Problem description ▸ Every line containing "weight" should be copied out. Go through the entries and find them.

Collected data:

+++++

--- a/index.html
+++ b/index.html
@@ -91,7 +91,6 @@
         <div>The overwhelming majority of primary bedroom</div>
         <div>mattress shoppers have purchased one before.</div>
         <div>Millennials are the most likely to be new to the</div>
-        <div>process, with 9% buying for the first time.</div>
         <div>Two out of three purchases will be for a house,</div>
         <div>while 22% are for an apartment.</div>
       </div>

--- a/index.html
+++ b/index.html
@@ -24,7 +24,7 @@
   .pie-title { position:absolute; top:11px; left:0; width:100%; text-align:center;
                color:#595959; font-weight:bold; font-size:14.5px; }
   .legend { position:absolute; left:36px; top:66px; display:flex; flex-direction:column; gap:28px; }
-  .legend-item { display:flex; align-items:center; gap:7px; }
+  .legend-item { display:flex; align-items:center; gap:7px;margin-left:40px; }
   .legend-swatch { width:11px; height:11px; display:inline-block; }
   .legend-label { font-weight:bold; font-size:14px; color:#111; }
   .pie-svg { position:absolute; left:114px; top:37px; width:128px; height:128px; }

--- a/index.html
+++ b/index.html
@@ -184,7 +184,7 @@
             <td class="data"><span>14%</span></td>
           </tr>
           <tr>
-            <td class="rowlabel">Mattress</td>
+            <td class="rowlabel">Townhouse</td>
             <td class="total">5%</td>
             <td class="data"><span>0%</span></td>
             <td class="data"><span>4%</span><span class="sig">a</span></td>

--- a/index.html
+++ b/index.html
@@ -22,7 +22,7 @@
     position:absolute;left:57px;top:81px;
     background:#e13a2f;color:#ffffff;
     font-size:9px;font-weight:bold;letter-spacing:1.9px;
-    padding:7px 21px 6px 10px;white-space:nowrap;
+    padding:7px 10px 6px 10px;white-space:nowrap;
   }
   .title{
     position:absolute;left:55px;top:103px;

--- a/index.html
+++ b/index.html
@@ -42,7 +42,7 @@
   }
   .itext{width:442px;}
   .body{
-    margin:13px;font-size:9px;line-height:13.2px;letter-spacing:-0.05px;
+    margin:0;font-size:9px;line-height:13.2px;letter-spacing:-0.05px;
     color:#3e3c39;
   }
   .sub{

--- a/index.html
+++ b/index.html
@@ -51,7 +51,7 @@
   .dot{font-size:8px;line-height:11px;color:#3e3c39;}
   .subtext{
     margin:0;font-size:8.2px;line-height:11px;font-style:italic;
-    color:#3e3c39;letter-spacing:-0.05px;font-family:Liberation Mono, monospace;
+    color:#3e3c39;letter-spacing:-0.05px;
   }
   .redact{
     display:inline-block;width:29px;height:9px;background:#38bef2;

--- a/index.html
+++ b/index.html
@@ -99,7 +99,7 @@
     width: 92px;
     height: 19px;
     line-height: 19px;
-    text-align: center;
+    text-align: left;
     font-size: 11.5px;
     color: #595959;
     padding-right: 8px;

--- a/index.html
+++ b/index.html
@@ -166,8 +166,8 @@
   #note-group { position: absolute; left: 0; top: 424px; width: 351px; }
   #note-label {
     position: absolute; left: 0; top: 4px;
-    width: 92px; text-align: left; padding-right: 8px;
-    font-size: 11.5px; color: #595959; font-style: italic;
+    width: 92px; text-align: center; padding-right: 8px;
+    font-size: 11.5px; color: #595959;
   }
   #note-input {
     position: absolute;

+++++

Exercise response ▸
                color:#595959; font-weight:bold; font-size:14.5px; }
   .legend-label { font-weight:bold; font-size:14px; color:#111; }
     font-size:9px;font-weight:bold;letter-spacing:1.9px;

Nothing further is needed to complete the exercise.